Learning C (Part 2): Types and Expressions

(This post is part of the learning c series.)

In this article, I will note what I feel are the non-obvious information related to C types, operators, and expressions.

Data Types

char: a single byte. Holds a single character.
int: an integer
float: single-precision floating point
double: double-precision floating point

Qualifiers

The qualifiers short or long can be applied to an integer.

short and int must be at least 16 bits in size, but int may be larger than short depending upon hardware and implementation.
Also, short <= int.
long is at least 32 bits. Also, int <= long.

Usage can be seen below:

#include <stdio.h>
int main(){
    short int x = 10;
    // int can actually be omitted here
    short y = 10;

    // zu is size_t type specifier
    printf("%zu\n", sizeof x);
    printf("%zu\n", sizeof y);

    long int lx = 10;
    long ly = 10;

    printf("%zu\n", sizeof lx);
    printf("%zu\n", sizeof ly);
    return 0;
}

raw source | show output ⇓

Note that the output is in bytes, so see that sizeof x is 16 bits and sizeof lx is 64 bits.
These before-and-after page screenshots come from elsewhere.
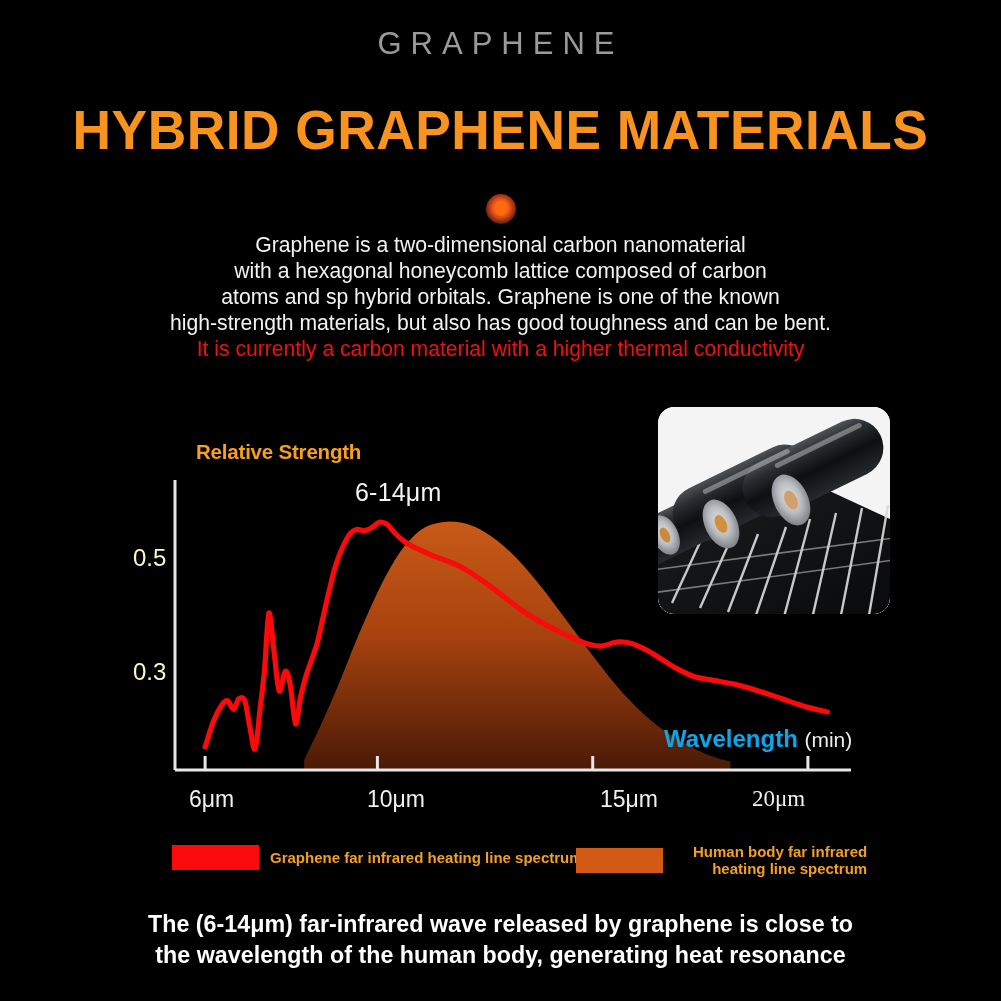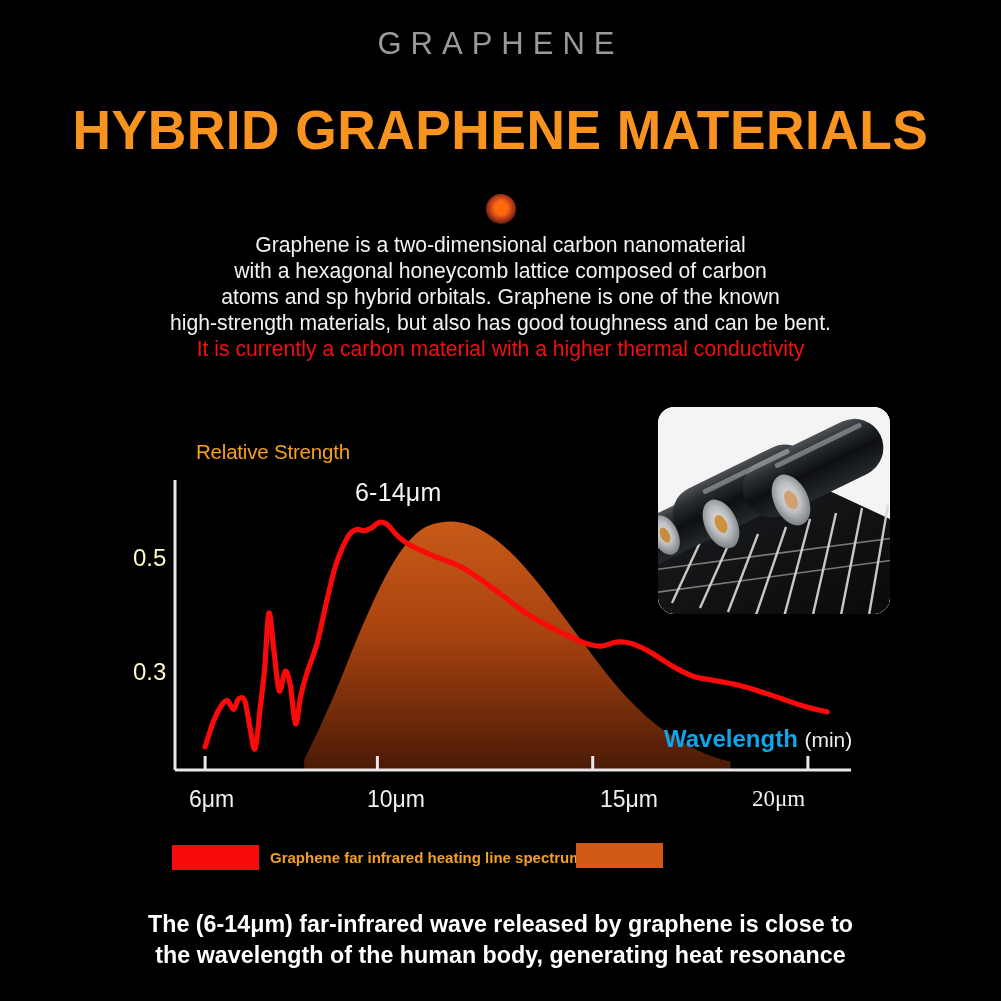--- a/index.html
+++ b/index.html
@@ -103,7 +103,7 @@
     top: 440px;
     color: #F6A01B;
     font-size: 20.5px;
-    font-weight: 400;
+    font-weight: 700;
     font-family: "Liberation Sans", sans-serif;
     letter-spacing: -0.2px;
   }

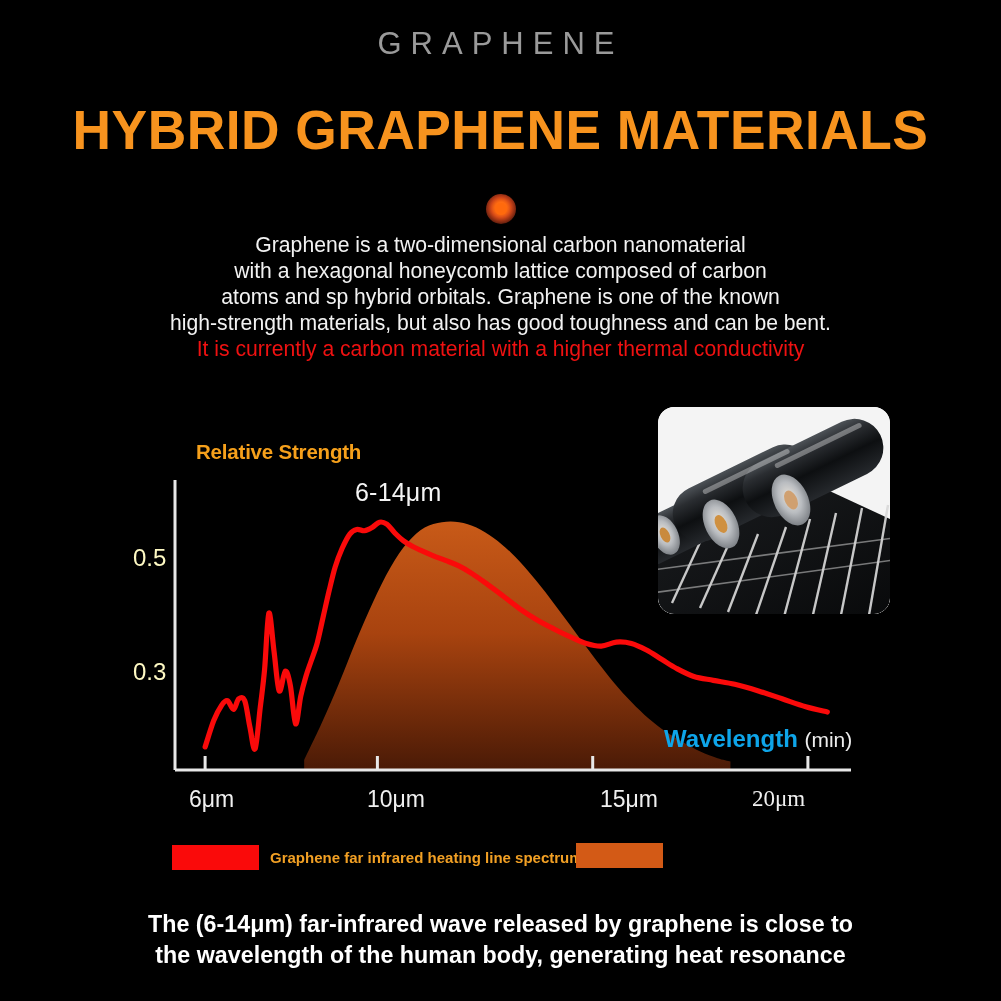--- a/index.html
+++ b/index.html
@@ -346,6 +346,8 @@
     </div>
     <div class="legend-item two">
       <span class="swatch orange"></span>
+      <span class="legend-text">Human body far infrared
+heating line spectrum</span>
     </div>
   </div>
 

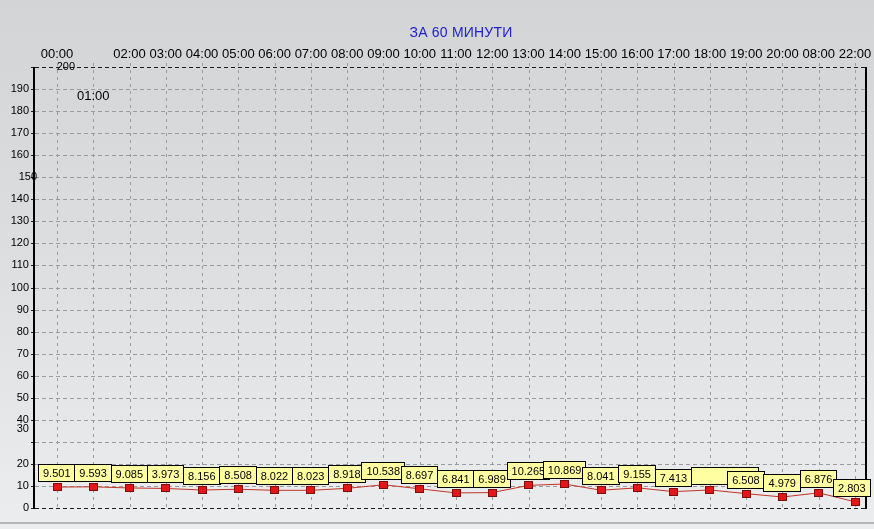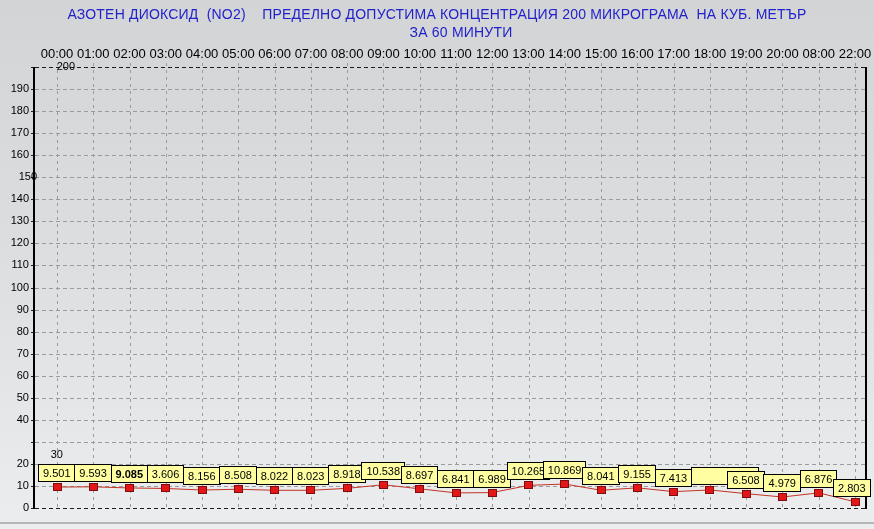--- a/index.html
+++ b/index.html
@@ -50,7 +50,6 @@
 <body>
 
 <div id="chart">
-  <div id="title-line1" class="title-line">АЗОТЕН ДИОКСИД  (NO2)    ПРЕДЕЛНО ДОПУСТИМА КОНЦЕНТРАЦИЯ 200 МИКРОГРАМА  НА КУБ. МЕТЪР</div>
   <div id="title-line2" class="title-line">ЗА 60 МИНУТИ</div>
   <div id="plot-layer">
       <div class="hgrid dark" style="left: 35px; top: 508px; width: 831px;"></div>

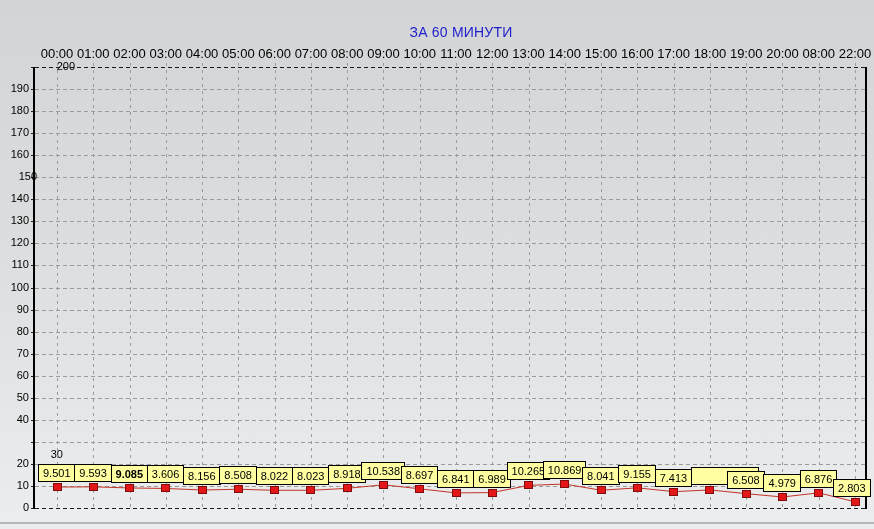--- a/index.html
+++ b/index.html
@@ -118,7 +118,7 @@
       <div class="vgrid" style="left: 57px; top: 63px; height: 444px;"></div>
       <div class="xlabel" style="left: 57px;">00:00</div>
       <div class="vgrid" style="left: 93.2727px; top: 63px; height: 444px;"></div>
-      <div class="xlabel" style="left: 93.2727px;">01:00</div>
+      <div class="xlabel" style="left: 93.2727px; margin-top: 42px;">01:00</div>
       <div class="vgrid" style="left: 129.545px; top: 63px; height: 444px;"></div>
       <div class="xlabel" style="left: 129.545px;">02:00</div>
       <div class="vgrid" style="left: 165.818px; top: 63px; height: 444px;"></div>

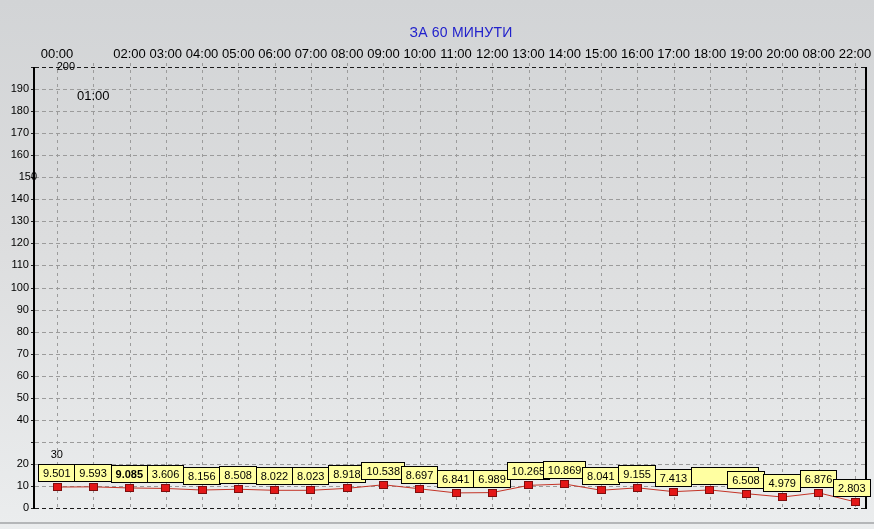--- a/index.html
+++ b/index.html
@@ -63,7 +63,7 @@
       <div class="ylabel" style="top: 457.9px;">20</div>
       <div class="hgrid" style="left: 35px; top: 441.85px; width: 831px;"></div>
       <div class="ytick" style="left: 31px; top: 441.85px;"></div>
-      <div class="ylabel" style="top: 449px; padding-left: 34px;">30</div>
+      <div class="ylabel" style="top: 423px;">30</div>
       <div class="hgrid" style="left: 35px; top: 419.8px; width: 831px;"></div>
       <div class="ytick" style="left: 31px; top: 419.8px;"></div>
       <div class="ylabel" style="top: 413.8px;">40</div>

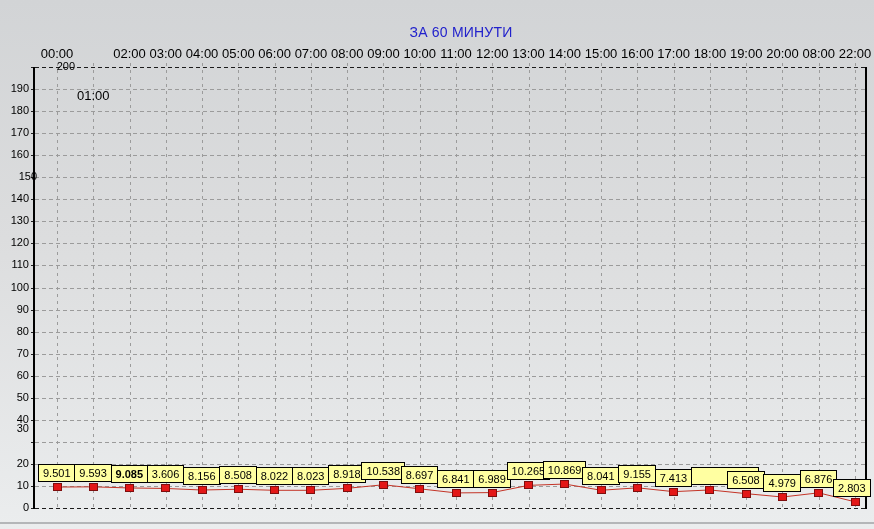--- a/index.html
+++ b/index.html
@@ -191,7 +191,7 @@
       <div class="marker" style="left: 850.5px; top: 497.819px;"></div>
       <div class="pointlabel" style="left: 38px; top: 464.05px;">9.501</div>
       <div class="pointlabel" style="left: 74.2727px; top: 463.847px;">9.593</div>
-      <div class="pointlabel" style="left: 110.545px; top: 464.968px; font-weight: bold;">9.085</div>
+      <div class="pointlabel" style="left: 110.545px; top: 464.968px;">9.085</div>
       <div class="pointlabel" style="left: 146.818px; top: 465.461px;">3.606</div>
       <div class="pointlabel" style="left: 183.091px; top: 467.016px;">8.156</div>
       <div class="pointlabel" style="left: 219.364px; top: 466.24px;">8.508</div>

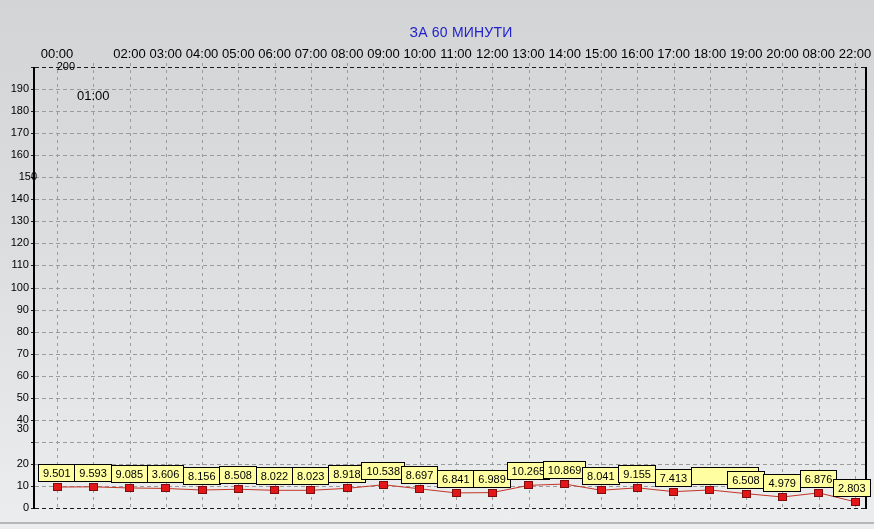--- a/index.html
+++ b/index.html
@@ -192,7 +192,7 @@
       <div class="pointlabel" style="left: 38px; top: 464.05px;">9.501</div>
       <div class="pointlabel" style="left: 74.2727px; top: 463.847px;">9.593</div>
       <div class="pointlabel" style="left: 110.545px; top: 464.968px;">9.085</div>
-      <div class="pointlabel" style="left: 146.818px; top: 465.461px;">3.606</div>
+      <div class="pointlabel" style="left: 146.818px; top: 465.461px;">3.973</div>
       <div class="pointlabel" style="left: 183.091px; top: 467.016px;">8.156</div>
       <div class="pointlabel" style="left: 219.364px; top: 466.24px;">8.508</div>
       <div class="pointlabel" style="left: 255.636px; top: 467.311px;">8.022</div>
The qualifiers signed or unsigned can be used with a char or any integer type.

unsigned numbers are always ≥ 0.
unsigned numbers obey laws of arithmetic $\mod{2^n}$, where n is the number of bits in the type.
For example, for an 8-bit unsigned char type, the possible values are 0-255.
For an 8-bit signed char type, the possible values are -128-127.
long double specifies extended floating point precision.
- float <= double <= long double
- The sizes of the above could be distinct or similar. It's implementation defined.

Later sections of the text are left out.